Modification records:
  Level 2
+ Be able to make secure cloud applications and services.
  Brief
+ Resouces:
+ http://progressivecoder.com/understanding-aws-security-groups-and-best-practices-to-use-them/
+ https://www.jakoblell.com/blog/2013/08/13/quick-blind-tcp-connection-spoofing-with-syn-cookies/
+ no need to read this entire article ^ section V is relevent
...
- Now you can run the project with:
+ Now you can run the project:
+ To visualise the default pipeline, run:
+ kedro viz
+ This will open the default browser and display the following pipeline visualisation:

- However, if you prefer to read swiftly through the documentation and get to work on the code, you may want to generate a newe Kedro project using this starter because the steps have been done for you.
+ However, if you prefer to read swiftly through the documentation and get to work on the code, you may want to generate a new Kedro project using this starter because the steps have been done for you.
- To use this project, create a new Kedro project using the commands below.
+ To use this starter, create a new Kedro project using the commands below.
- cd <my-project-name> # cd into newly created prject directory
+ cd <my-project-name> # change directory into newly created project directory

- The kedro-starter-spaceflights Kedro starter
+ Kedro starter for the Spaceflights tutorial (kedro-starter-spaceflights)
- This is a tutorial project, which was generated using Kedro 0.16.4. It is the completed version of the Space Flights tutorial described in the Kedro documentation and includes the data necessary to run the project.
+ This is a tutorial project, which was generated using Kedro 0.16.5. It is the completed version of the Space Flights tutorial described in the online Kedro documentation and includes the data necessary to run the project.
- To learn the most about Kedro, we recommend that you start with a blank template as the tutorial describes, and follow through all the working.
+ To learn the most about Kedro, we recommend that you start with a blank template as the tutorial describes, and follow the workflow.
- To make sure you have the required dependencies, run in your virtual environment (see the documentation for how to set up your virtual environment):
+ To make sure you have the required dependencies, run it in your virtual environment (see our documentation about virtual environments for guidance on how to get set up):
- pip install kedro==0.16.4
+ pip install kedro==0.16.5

WHAT YOU HAVE TO DO
In the entries above, the lines between the one holding "applications and services." and the one holding "V is relevent", inclusive, are to be printed exactly as written, and those alone.

ANSWER FOR THE TASK
+ Be able to make secure cloud applications and services.
  Brief
+ Resouces:
+ http://progressivecoder.com/understanding-aws-security-groups-and-best-practices-to-use-them/
+ https://www.jakoblell.com/blog/2013/08/13/quick-blind-tcp-connection-spoofing-with-syn-cookies/
+ no need to read this entire article ^ section V is relevent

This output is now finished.